Diana resopló, burlona, por la cursilada.
—Nunca me han atraído los hombres con el pelo largo, pero he de reconocer que le daba cierto atractivo… salvaje —añadió Alana, y se abrazó a sí misma cuando sintió que un estremecimiento recorría su cuerpo.
¿Deseo? No, no podía ser.
—Y dime, ¿todos los danianos son buenos?
—A ellos se les atribuyen todas las virtudes, aunque por los relatos que he leído, no están exentos de pecados como pueda ser la envidia, la lujuria, la soberbia o la vanidad. Pese a todo, siempre han tenido fama de ser los buenos. Para malos ya estaban los fomorianos.
—¿Los fomorianos?
—Eran los dioses de las tinieblas, enemigos de los danianos. Se decía que eran verdaderos engendros del infierno —añadió Alana, con una mueca.
—Vaya descripción más agradable. ¿Tan malos eran?
—Mejor reza para no cruzarte con ninguno, por si acaso.
El cielo, que poco a poco se había estado cubriendo de nubes desde que habían llegado, se oscureció por completo. Justo entonces, empezó a llover y salieron disparadas de allí.

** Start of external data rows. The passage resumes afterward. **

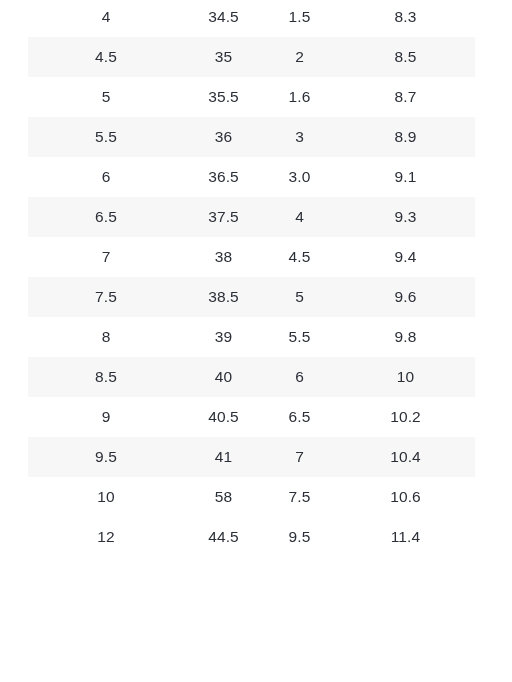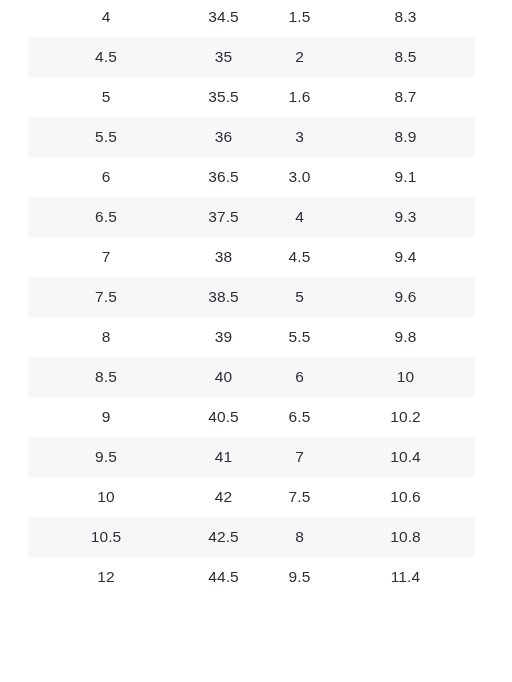--- a/index.html
+++ b/index.html
@@ -189,7 +189,7 @@
           <tr class="plain">
             <td class="pad"></td>
             <td>10</td>
-            <td>42</td>
+            <td>58</td>
             <td>7.5</td>
             <td>10.6</td>
             <td class="pad"></td>

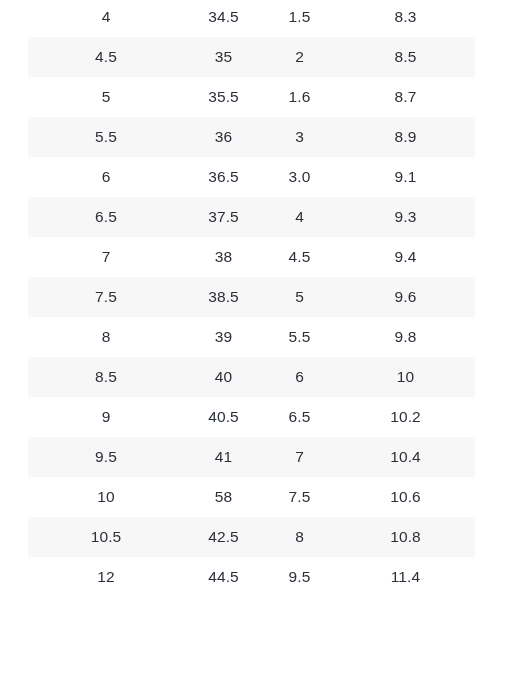--- a/index.html
+++ b/index.html
@@ -194,14 +194,6 @@
             <td>10.6</td>
             <td class="pad"></td>
           </tr>
-          <tr class="striped">
-            <td class="pad"></td>
-            <td>10.5</td>
-            <td>42.5</td>
-            <td>8</td>
-            <td>10.8</td>
-            <td class="pad"></td>
-          </tr>
           <tr class="plain">
             <td class="pad"></td>
             <td>12</td>

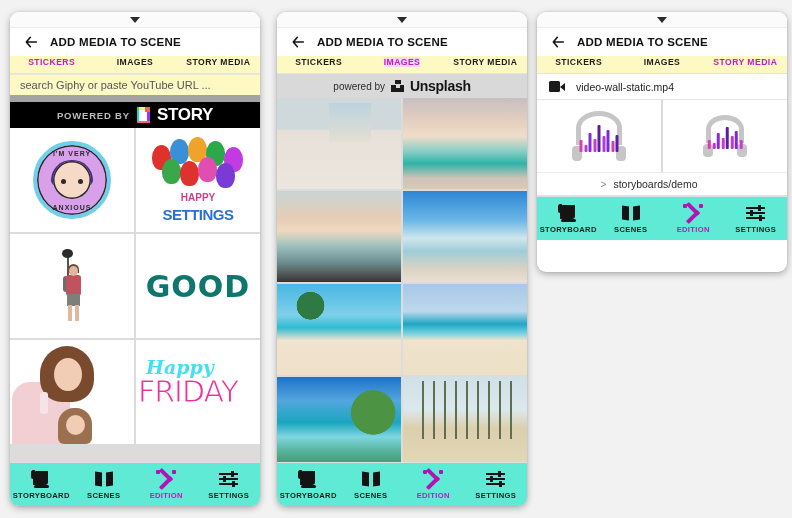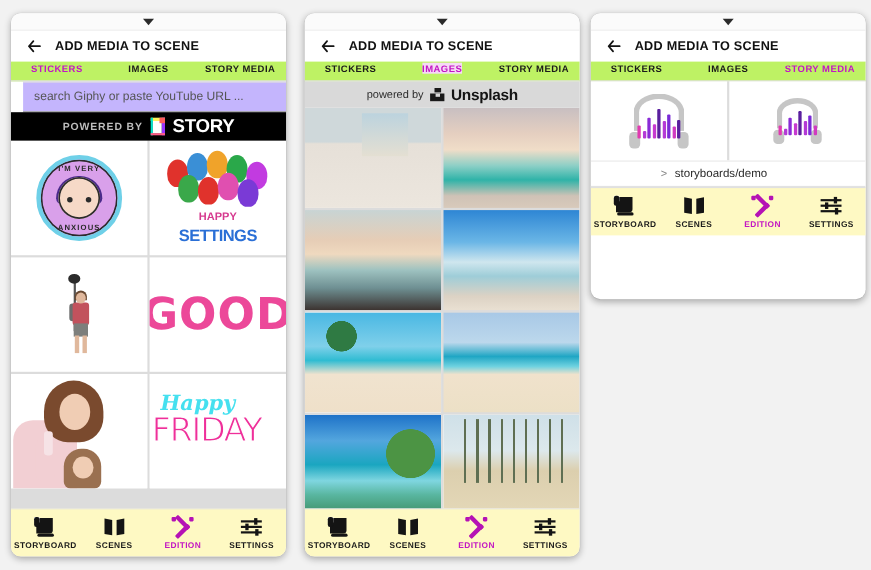--- a/index.html
+++ b/index.html
@@ -52,7 +52,7 @@
 
   
   .tabs {
-    display: flex; background: #bef264; flex: none;
+    display: flex; background: #fef9c3; flex: none;
     border-bottom: 1px solid #e2e2e2;
     padding-bottom: 6px; padding-top: 1px;
   }

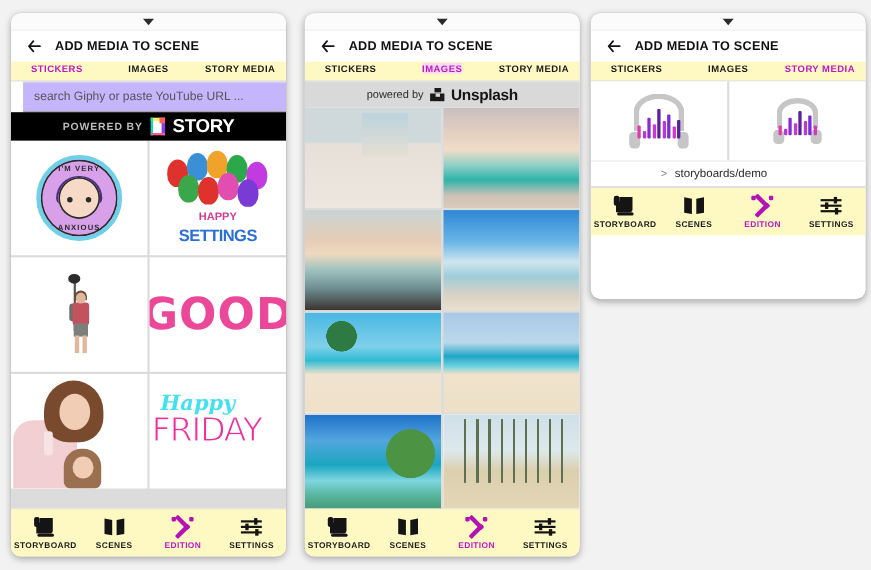--- a/index.html
+++ b/index.html
@@ -70,9 +70,9 @@
 
   
   .search-box {
-    height: 28px; background: #c4b5fd;
-    border-top: 1px solid #e8e8df; border-bottom: 1px solid #a3a3a3;
-    display: flex; align-items: center; padding: 0 10px; flex: none; margin-left: 11px;
+    height: 28px; background: #fef9c3;
+    border-top: 1px solid #e8e8df; border-bottom: 7px solid #a3a3a3;
+    display: flex; align-items: center; padding: 0 10px; flex: none;
   }
   .search-box input {
     border: none; outline: none; background: transparent;

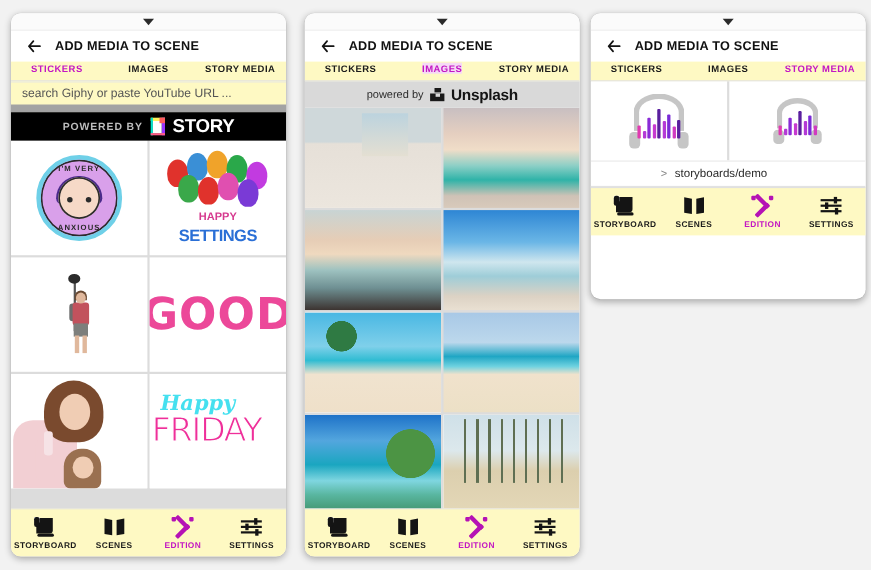--- a/index.html
+++ b/index.html
@@ -603,6 +603,13 @@
         </div>
     </div>
 
+    <div class="file-row">
+      <span class="video-icon">
+        <i class="body"></i>
+          <i class="lens"></i>
+      </span>
+      <span class="file-name">video-wall-static.mp4</span>
+    </div>
 
     <div class="audio-grid">
       <div class="audio-cell">

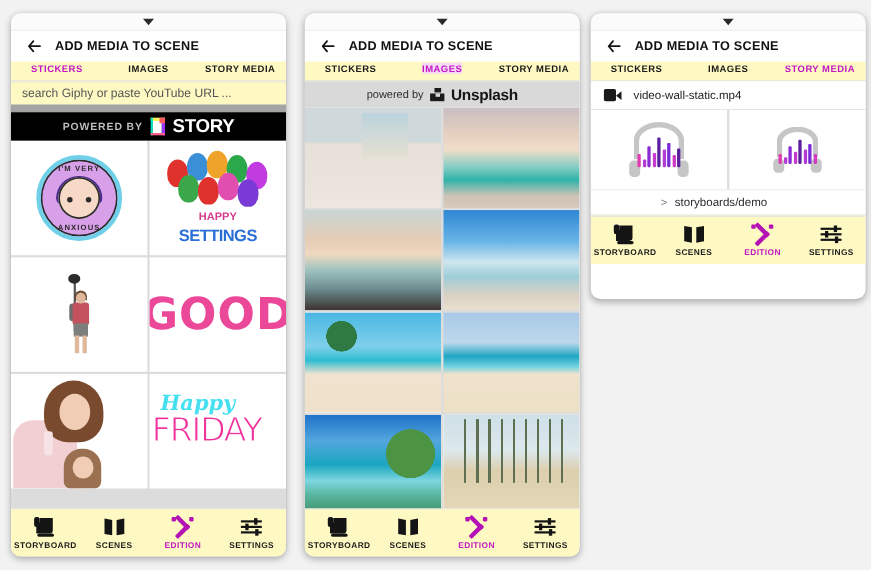--- a/index.html
+++ b/index.html
@@ -284,7 +284,7 @@
 
   
   .bottom-nav {
-    height: 44px; background: #fef9c3; border-top: 1px solid #e0e0e0;
+    height: 44px; background: #5eead4; border-top: 1px solid #e0e0e0;
     display: flex; align-items: center; flex: none;
   }
   .nav-item {

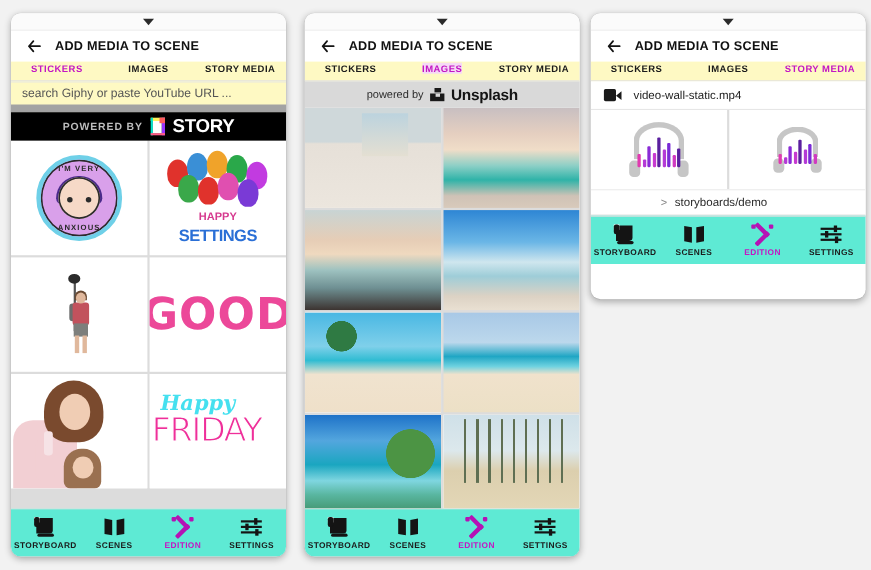--- a/index.html
+++ b/index.html
@@ -172,7 +172,7 @@
   }
 
   .st-good {
-    font-size: 40px; font-weight: bold; color: #ec4899;
+    font-size: 30px; font-weight: bold; color: #0f766e;
     letter-spacing: 1px; font-family: "DejaVu Sans", sans-serif;
   }
   .st-person { width: 34px; height: 74px; position: relative; }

Para cuando llegaron a casa, las dos estaban caladas hasta los huesos.
—El tiempo en esta isla es impredecible —comentó Alana, mientras dejaban sus respectivas bicicletas en un pequeño trastero que había en el rellano del edificio.
El chubasquero que llevaba no había podido hacer mucho para protegerla de la lluvia y sentía cómo la ropa se le pegaba a la piel.
—¡Madre mía, qué pinta! —comentó, con una risita divertida al ver su reflejo en un espejo que había en la pared del rellano—. Tengo mojadas hasta las…
Las palabras murieron en su boca cuando la imagen de Diana entró en su campo visual. Su figura estaba tan mojada como la de ella, eso lo esperaba. Lo que la sorprendió fue el halo brillante que tenía alrededor de su cuerpo.
Parpadeó y trató de secarse los ojos como pudo, pero al volver a mirar a su amiga, aquel extraño halo seguía allí.